Слушай, дерево

Корней Иванович был в огромных валенках. Я таких никогда не видывал. Валенки, наверно, валяли на заказ, специально для него.

— У вас, Корней Иванович, валенки сотого размера, — сказал я. — Я таких никогда не видывал.

— Восемьдесят четвертого, — сказал Чуковский. — Мне сейчас как раз восемьдесят четыре года, а я на валенки в год по размеру набавляю.

Была зима 1966 года.

Корней Иванович шагал впереди меня по узкой тропинке, пробитой в глубоком снегу. Я семенил за ним. Вдвоем на тропинке уместиться мы никак не могли.

— Прочитайте же свои стихи, — сказал Корней Иванович, не оборачиваясь.

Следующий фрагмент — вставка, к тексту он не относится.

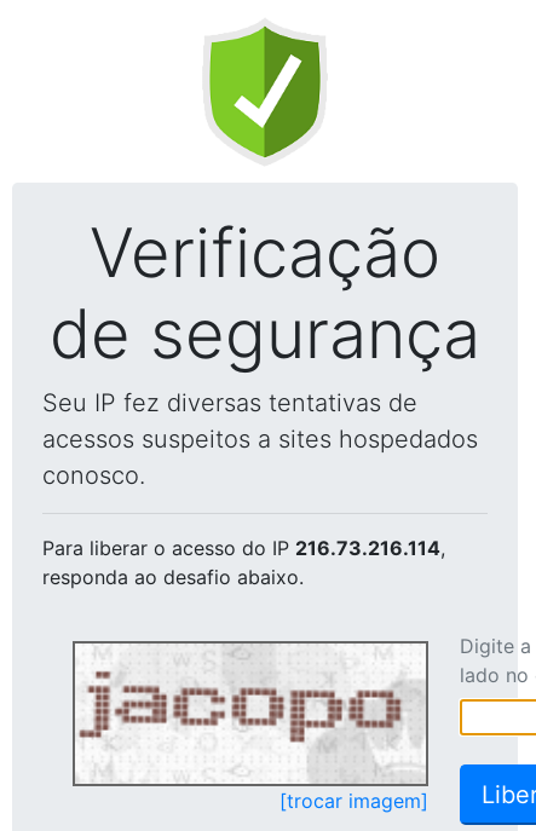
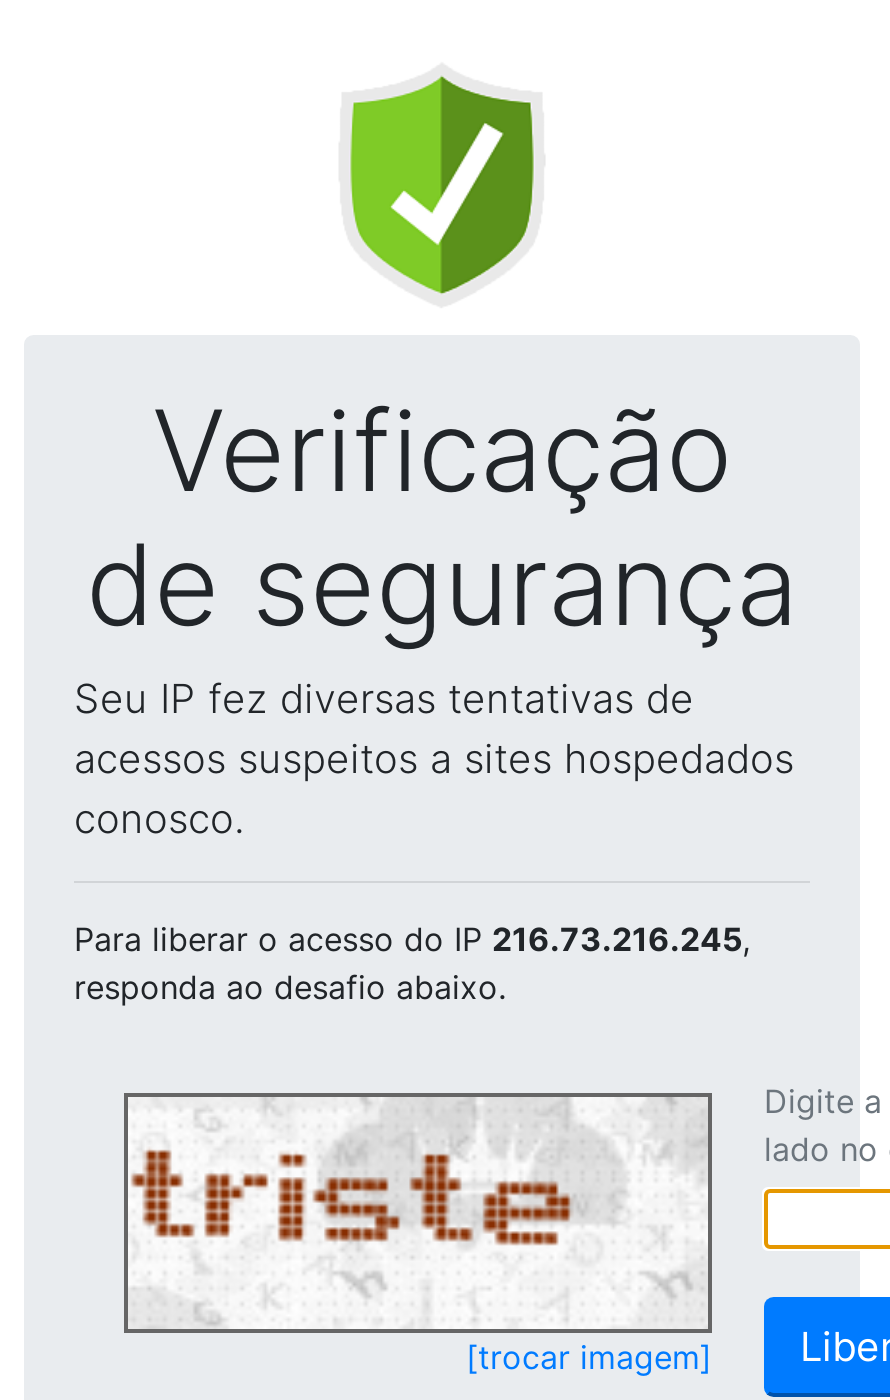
[42,536,445,560] Para liberar o acesso do IP 216.73.216.114, -> [74,919,750,959] Para liberar o acesso do IP 216.73.216.245,
[76,645,425,781] [image] -> [132,1101,704,1327] [image]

Положение для чтения стихов было не самым выгодным, даже незавидным. Но другого случая почитать Чуковскому свои стихи могло и не представиться, и я начал:

Жили-были лилипуты,

Лилипуты-чудаки!

— Что-что? — оборотился Чуковский.

— Лилипуты!

— Ага, лилипуты. Ну и что они делали?

— Жили.

— Хорошо, — сказал Корней Иванович, шагая вперед. — Давайте дальше. И погромче.

Ели, пили лилипуты,

Примеряли пиджаки, —

продолжал я, стараясь угнаться за Чуковским, —

Лили, лили лилипуты,

Лили, лили лимонад!

— Лимонад? А вы знаете, какой хороший лимонад пил я в Тбилиси?

Чтение стихов несколько прервалось. Я слушал про тбилисский лимонад, по-прежнему семеня за Корней Ивановичем. Наконец он сказал:

— Продолжайте.

— Может, начать сначала?

— Зачем же. Я все помню. Жили лилипуты, пили лимонад.

— Все-таки начну сначала, чтоб ритм не прерывался.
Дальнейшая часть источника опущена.